New study reports Greenland is a methane sink rather than a source

Researchers from the University of Copenhagen concluded that methane uptake in dry landscapes exceeds methane emissions from wetlands in the ice-free part of Greenland. The results of the new study provide important insights to climate models. Researchers are currently investigating whether the same results apply to other polar regions.

It has long been thought that the Arctic could be a ticking climate bomb. As local temperatures rise and permafrost melts, more methane, a greenhouse gas, is released. But in a new study from the Department of Geosciences and Natural Resource Management at the University of Copenhagen, researchers were able to conclude that at least Greenland does not appear to be a methane bomb after all.

In fact, Greenland consumes more methane than it releases, according to analyzes of soil samples from 11 regions of Greenland. The researchers used an existing dynamic methane model, which made it possible to quantify the methane balance for the whole of Greenland.

The researchers concluded that on average since 2000, the dry landscapes of ice-free Greenland have consumed more than 65,000 tonnes of methane from the atmosphere each year, while 9,000 tonnes of methane have been released each year from the humid atmosphere. areas.

“This is partly due to Greenland’s vast dry landscapes, where methane from the atmosphere is consumed in the upper layers of the soil, and partly because the ice-free regions of Greenland have only been ice-free “They have stored a lot of carbon, which could lead to significant methane emissions, as can be measured elsewhere in the Arctic,” explains the professor. Bo Elberling, who led the study.

The research is published in the journal Earth and Environment Communications.

Microorganisms make methane absorption possible

Methane absorption is made possible by a unique group of microorganisms that typically live in the top half meter of Arctic soil, where it is dry and oxygen is present. These microorganisms use methane that enters the ground from the atmosphere and transform it into carbon dioxide.

Although carbon dioxide is also a well-known greenhouse gas, its greenhouse effect is much weaker than that of methane, making the conversion of methane to carbon dioxide good news for the climate.

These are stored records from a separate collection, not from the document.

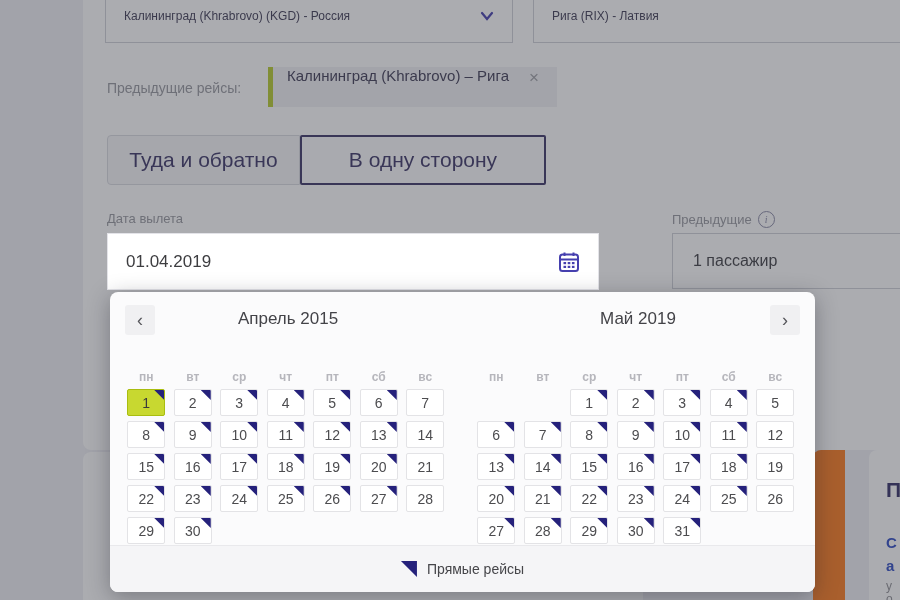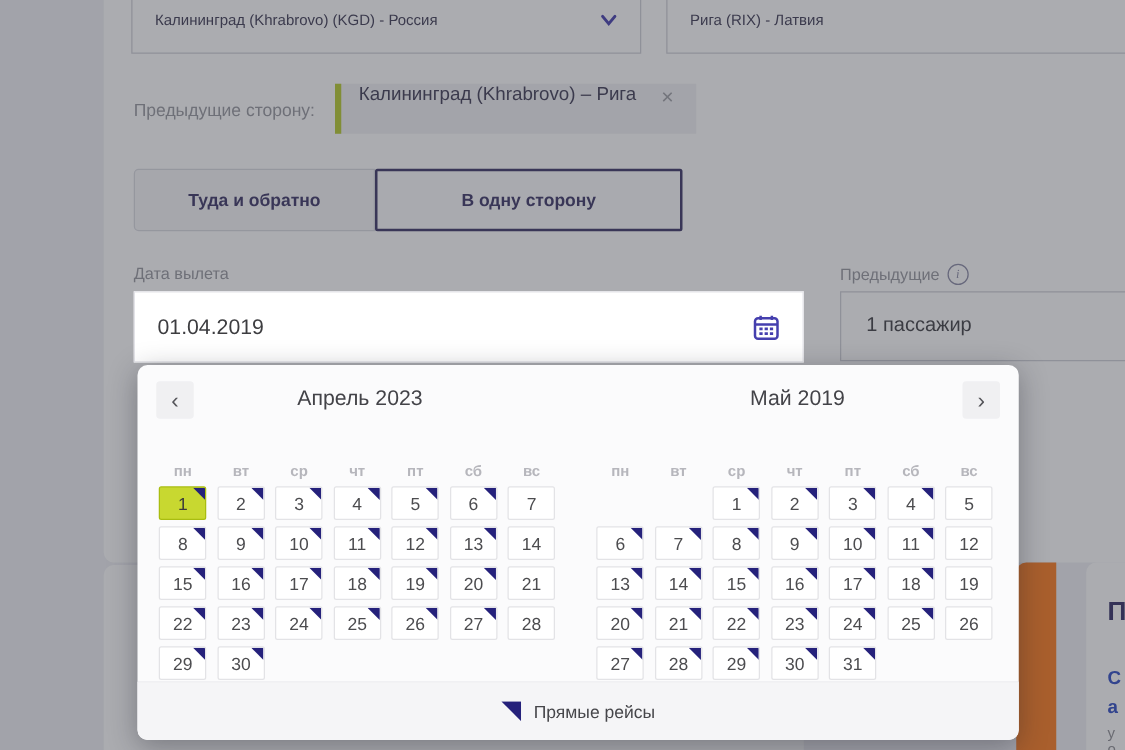"Предыдущие сторону:" div.prev-label { text: сторону -> рейсы }
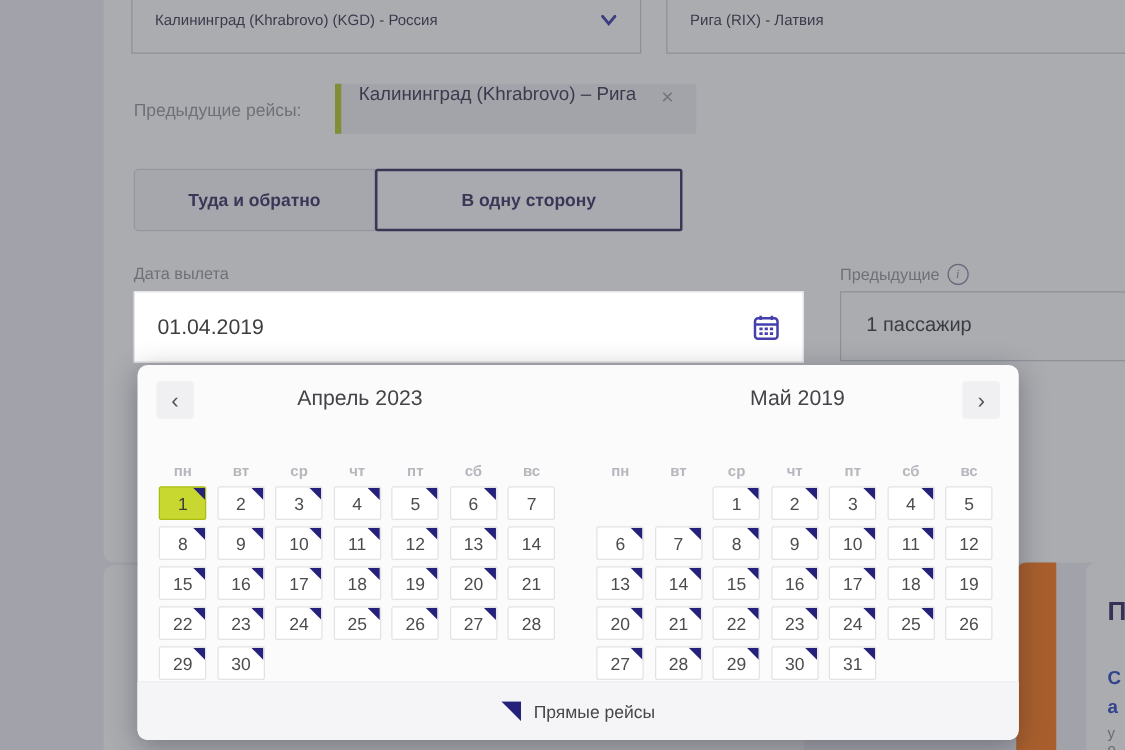"Туда и обратно" .tab { font-size: 14px -> 21px; font-weight: bold -> normal }
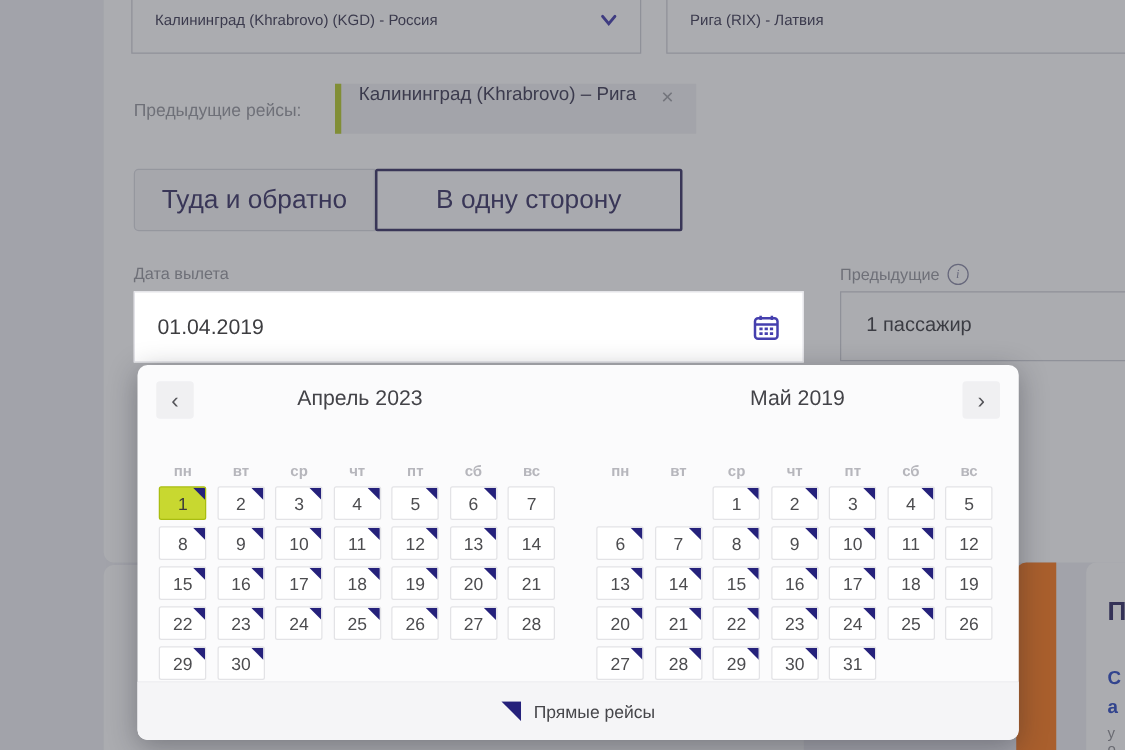"01.04.2019" .date-input { width: 536px -> 492px }
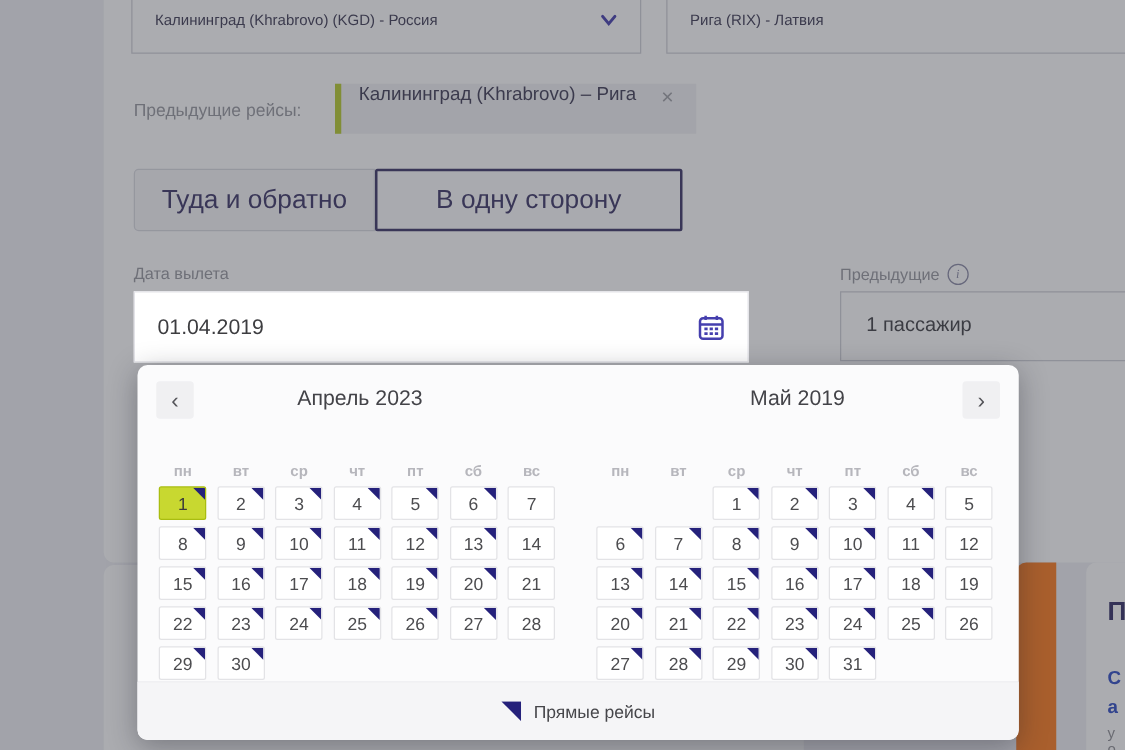"Апрель 2023" div.month-title { text: 2023 -> 2015 }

The study also provides knowledge on optimal soil conditions for methane absorption in the Arctic. This is because microorganisms need various nutrients and soil with just the right acidity (pH level).

Researcher and first author of the article Ludovica D’Imperio explains: “Our work also highlights the conditions which, in addition to climate, are crucial for the absorption of methane in Greenland. Based on our statistical model, we can conclude that it depends on the presence of the right microorganisms, soil acidity and copper, knowledge of which we were not sure before.

Greenland’s methane balance

Overall, the new study demonstrates that Greenland contributes low methane uptake under current conditions, which will most likely increase as Greenland’s climate changes in the future.

However, the conclusion is not that Greenland will have an impact on the total amount of atmospheric methane globally or that it will prove decisive for methane budgets in the Arctic. Greenland’s methane uptake is simply too low compared to other known methane sources, both in the Arctic and globally.

Indeed, the majority of Arctic wetlands, and therefore the largest natural source of methane, are found in Siberia. Until the outbreak of war between Russia and Ukraine, Danish researchers carried out studies there alongside their German and Dutch counterparts.

“We have just succeeded in demonstrating that methane uptake also occurs in dry soils in Siberia, but further studies will be needed in Siberia to provide a methane budget similar to what we currently have for Greenland. Nevertheless, We have made considerable progress with similar studies in Siberia, for example, in the cold regions of Tibet, where the measurements reach a similar conclusion to that in Greenland.

“But work is only just beginning to understand the variation in this methane uptake and its importance for the global methane budget,” says Elberling.

According to the researchers, the new study does not change the fact that greenhouse gas emissions from human activities must continue to be reduced. But the study brings previously unknown nuances to Greenland’s natural methane balance.

“Our research and that of others in the field is helping to increase our understanding of the complex processes that are critical to the global methane budget. The budgets will be used now and in the future to develop models that can provide a more comprehensive picture highlights the importance of global methane absorption,” concludes Bo Elberling.